Nos escapábamos a los jardines de Chetel Sohun y, escondidas entre los árboles, ahogadas nuestras risas por el murmullo de las fuentes, nos quitábamos los velos.

Para poder gozar de un rato de libertad, lejos del control de esas guardianas horribles, teníamos nuestro propio oasis de intimidad en la ciudad.

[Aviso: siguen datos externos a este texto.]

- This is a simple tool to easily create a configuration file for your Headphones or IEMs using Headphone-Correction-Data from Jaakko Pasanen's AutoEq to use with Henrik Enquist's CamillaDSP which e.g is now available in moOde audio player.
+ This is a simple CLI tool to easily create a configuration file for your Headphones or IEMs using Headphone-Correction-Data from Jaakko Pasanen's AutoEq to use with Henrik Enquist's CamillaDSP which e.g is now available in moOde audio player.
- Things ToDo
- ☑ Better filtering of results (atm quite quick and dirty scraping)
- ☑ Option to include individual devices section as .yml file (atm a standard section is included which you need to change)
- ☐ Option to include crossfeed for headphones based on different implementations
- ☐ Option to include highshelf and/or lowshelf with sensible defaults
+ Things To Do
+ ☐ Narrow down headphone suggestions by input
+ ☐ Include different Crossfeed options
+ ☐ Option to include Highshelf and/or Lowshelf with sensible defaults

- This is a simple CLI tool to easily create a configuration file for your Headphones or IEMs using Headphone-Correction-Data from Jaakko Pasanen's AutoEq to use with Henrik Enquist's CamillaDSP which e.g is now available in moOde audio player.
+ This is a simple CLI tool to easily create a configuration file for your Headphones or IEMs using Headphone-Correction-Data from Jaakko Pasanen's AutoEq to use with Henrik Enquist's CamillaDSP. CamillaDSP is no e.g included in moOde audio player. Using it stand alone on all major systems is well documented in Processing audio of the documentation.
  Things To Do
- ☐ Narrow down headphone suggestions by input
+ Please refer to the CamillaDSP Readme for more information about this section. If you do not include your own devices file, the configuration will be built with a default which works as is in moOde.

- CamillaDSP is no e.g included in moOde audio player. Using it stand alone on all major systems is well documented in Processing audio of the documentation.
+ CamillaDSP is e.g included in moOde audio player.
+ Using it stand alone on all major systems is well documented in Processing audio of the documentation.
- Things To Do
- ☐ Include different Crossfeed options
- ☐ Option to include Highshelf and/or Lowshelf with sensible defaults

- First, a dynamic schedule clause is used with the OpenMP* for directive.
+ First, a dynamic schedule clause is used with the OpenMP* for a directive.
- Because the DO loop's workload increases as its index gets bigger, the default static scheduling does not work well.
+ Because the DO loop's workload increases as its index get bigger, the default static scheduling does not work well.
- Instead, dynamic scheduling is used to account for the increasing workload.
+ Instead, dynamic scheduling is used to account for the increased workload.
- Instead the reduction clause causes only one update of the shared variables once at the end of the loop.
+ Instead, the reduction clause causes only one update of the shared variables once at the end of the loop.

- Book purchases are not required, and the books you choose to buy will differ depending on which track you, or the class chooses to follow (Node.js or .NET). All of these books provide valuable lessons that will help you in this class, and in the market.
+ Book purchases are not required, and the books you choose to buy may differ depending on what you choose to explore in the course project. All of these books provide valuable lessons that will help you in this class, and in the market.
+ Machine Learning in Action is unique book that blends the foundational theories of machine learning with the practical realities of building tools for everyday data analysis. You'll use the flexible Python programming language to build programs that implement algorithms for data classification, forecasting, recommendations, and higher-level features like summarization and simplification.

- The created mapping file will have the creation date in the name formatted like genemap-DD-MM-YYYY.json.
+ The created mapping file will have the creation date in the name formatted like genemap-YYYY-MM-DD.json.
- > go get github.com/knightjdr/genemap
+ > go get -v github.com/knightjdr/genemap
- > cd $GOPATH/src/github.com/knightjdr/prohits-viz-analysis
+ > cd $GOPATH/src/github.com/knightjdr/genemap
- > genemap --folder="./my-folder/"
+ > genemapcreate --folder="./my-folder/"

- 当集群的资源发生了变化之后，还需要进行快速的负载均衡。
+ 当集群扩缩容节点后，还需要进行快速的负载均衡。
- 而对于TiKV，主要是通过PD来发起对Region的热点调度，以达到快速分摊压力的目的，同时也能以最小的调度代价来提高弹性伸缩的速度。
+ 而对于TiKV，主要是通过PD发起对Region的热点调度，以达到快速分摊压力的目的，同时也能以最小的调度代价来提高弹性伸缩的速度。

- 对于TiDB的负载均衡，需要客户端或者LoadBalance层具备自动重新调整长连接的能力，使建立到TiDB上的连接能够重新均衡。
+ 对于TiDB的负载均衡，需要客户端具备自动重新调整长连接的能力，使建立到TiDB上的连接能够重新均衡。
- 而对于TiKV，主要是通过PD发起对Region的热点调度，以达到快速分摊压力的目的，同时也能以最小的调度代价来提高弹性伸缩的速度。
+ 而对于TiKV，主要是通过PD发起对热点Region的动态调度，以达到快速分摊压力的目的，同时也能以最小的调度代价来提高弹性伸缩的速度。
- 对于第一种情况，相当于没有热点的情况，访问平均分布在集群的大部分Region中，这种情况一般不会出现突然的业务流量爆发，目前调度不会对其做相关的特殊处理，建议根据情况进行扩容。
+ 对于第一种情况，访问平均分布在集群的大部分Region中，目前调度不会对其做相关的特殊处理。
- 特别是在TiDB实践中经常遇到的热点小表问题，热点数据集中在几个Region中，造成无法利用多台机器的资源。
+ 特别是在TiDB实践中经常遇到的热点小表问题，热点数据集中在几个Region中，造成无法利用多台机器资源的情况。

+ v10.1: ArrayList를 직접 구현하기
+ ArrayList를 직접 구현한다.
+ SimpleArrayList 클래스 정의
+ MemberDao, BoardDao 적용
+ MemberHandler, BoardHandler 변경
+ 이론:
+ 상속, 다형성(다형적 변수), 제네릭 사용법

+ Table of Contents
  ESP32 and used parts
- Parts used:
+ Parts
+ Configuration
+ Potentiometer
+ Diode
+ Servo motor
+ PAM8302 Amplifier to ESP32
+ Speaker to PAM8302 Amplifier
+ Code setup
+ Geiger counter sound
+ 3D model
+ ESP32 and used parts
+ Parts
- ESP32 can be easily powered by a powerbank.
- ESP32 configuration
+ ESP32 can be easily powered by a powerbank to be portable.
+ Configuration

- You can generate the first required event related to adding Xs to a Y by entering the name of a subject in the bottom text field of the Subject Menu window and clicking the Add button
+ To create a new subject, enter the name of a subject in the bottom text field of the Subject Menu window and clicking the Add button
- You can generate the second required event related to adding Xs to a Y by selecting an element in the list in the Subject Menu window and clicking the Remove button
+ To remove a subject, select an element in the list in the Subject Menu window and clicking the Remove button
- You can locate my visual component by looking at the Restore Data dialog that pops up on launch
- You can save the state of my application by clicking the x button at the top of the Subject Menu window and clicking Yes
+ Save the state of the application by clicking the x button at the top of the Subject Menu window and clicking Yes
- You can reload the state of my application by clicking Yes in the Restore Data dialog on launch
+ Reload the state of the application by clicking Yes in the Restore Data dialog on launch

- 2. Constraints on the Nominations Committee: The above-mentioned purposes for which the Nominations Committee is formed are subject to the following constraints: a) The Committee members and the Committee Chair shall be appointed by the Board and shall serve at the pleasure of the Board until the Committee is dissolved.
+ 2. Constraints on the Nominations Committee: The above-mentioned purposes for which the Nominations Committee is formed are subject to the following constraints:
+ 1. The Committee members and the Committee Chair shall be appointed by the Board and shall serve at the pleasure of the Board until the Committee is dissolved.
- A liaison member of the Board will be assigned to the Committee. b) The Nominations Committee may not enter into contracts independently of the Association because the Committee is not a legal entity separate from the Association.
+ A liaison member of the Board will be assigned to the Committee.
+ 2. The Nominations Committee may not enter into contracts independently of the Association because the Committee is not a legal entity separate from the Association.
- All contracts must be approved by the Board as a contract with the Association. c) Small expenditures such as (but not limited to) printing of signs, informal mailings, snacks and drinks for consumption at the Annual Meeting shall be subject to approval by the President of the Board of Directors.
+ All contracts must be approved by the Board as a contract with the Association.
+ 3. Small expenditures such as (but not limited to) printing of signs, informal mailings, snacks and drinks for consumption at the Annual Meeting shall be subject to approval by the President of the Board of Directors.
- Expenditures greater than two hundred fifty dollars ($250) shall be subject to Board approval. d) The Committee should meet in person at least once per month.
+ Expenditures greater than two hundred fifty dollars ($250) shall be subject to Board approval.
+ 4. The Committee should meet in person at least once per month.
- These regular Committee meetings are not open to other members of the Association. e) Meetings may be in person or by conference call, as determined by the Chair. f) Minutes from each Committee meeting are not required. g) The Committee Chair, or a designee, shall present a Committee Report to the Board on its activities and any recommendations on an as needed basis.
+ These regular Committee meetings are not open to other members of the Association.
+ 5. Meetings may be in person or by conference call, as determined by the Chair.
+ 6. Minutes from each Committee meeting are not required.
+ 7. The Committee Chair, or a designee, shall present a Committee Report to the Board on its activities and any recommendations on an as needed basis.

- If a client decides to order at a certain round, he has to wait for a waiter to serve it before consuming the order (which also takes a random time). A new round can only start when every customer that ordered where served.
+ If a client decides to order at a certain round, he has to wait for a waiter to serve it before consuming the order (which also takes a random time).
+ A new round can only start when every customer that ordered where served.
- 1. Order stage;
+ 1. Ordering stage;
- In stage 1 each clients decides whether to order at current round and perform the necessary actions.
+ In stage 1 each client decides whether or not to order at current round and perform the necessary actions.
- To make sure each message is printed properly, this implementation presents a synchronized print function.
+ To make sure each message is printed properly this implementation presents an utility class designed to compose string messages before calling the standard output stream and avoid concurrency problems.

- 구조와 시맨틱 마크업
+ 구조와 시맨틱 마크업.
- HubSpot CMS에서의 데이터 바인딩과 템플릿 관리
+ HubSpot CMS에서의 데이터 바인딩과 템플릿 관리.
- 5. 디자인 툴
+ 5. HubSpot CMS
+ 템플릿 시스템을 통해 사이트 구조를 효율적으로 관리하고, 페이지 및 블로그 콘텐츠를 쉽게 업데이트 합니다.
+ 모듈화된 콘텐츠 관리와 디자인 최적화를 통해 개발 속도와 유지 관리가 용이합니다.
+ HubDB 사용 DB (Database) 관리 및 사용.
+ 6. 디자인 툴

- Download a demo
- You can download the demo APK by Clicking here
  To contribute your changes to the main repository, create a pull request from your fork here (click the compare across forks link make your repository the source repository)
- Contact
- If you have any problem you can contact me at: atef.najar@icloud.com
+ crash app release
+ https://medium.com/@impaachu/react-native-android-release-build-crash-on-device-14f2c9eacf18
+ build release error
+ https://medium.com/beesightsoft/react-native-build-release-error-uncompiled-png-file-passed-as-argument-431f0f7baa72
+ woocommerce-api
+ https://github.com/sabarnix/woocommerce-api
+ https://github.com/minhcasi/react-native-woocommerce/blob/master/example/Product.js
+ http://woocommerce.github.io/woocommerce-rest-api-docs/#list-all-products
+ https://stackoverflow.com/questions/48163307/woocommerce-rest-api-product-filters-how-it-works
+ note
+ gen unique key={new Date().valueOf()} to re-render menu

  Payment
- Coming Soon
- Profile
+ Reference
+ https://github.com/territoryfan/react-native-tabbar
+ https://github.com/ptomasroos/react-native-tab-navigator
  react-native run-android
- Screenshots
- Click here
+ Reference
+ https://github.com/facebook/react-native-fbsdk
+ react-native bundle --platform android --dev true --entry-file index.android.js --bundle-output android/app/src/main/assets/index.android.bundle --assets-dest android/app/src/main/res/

Nos escapábamos a los jardines de Chetel Sohun y, escondidas entre los árboles, ahogadas nuestras risas por el murmullo de las fuentes, nos quitábamos los velos y bailábamos al son de canciones extranjeras que nos sabíamos de memoria y que escuchábamos donde podíamos porque, si nos pillaran, nos castigarían severamente.

Si nos fuera posible, nos hubiéramos desnudado cada noche, nuestros cuerpos retozando en la hierba del jardín, hubiéramos cogido flores de los parterres y las habríamos puesto en nuestro cabello entrelazadas con los rizos, las habríamos esparcido por nuestros cuerpos convirtiéndolos en vergeles sensuales como el aroma del té de rosas que vaga por la noche endulzando el ambiente. Sentíamos el deseo de correr hacia las acequias y fuentes, sumergirnos en las aguas frescas que llegaban hasta nuestra ciudad gracias al río bendito que nos da vida, el Zayandeh, y que hizo posible que surgiera este oasis en medio de una árida meseta del país, pero aquello era imposible que se convirtiera en realidad.

Soñábamos despiertas mientras leíamos poemas del gran poeta Hafez, y todas podíamos hablar libremente del amor, de nuestras más íntimas y secretas fantasías, aunque nuestras risas eran ahogadas a menudo por la recomendación de silencio de alguna de las chicas ante el temor de la aparición de la Policía de la Moral, que aterrorizaba a toda la población, en especial a las mujeres.

Hasta que llegó el día en que nuestros miedos se convirtieron en una pesadilla cuando, después de un rato de haber llegado al lugar, un grupo de guardianas ataviadas de negro riguroso, confundidas con las sombras de los árboles, llegaron a toda velocidad a la zona donde estábamos. No tuvimos tiempo de reaccionar, sólo gritábamos, nos pusimos los velos a toda velocidad, nos compusimos la ropa pero ya era demasiado tarde, nos habían visto y en instantes éramos conducidas a la fuerza a la comisaría de policía más cercana.

Nosotras fuimos encarceladas todas en la misma prisión y aún estamos allí, sobreviviendo.

Estábamos asustadas y sabíamos que el castigo sería terrible. Temíamos, además, la reacción de nuestros padres. En la confusión del momento nos dispersamos y perdimos la pista de una de mis amigas. Nunca más volvimos a verla.

Nosotras fuimos encarceladas todas en la misma prisión y aún estamos allí, sobreviviendo. Sabemos que nada malo hicimos, nada incorrecto a nuestra religión, sólo nos queda resistir y nos consuela recitar en voz alta los versos que sabemos de memoria.

Años después, una chica murió hace ya casi tres meses en una comisaría de policía por no llevar bien puesto el velo, según esas guardianas de la moral que un día nos detuvieron a nosotras, para protestar por este crimen las mujeres y los hombres de nuestro país han salido a la calle a manifestarse, se han producido disturbios, han muerto muchas personas inocentes, pero se ha conseguido que desaparezca la Policía de la Moral.

Las risas, el agua, las flores y los versos de Hafez flotan en el aire del jardín de Chetel Sohun, mientras las lágrimas inundan nuestro rostro bajo el velo en una cárcel de Isfahan.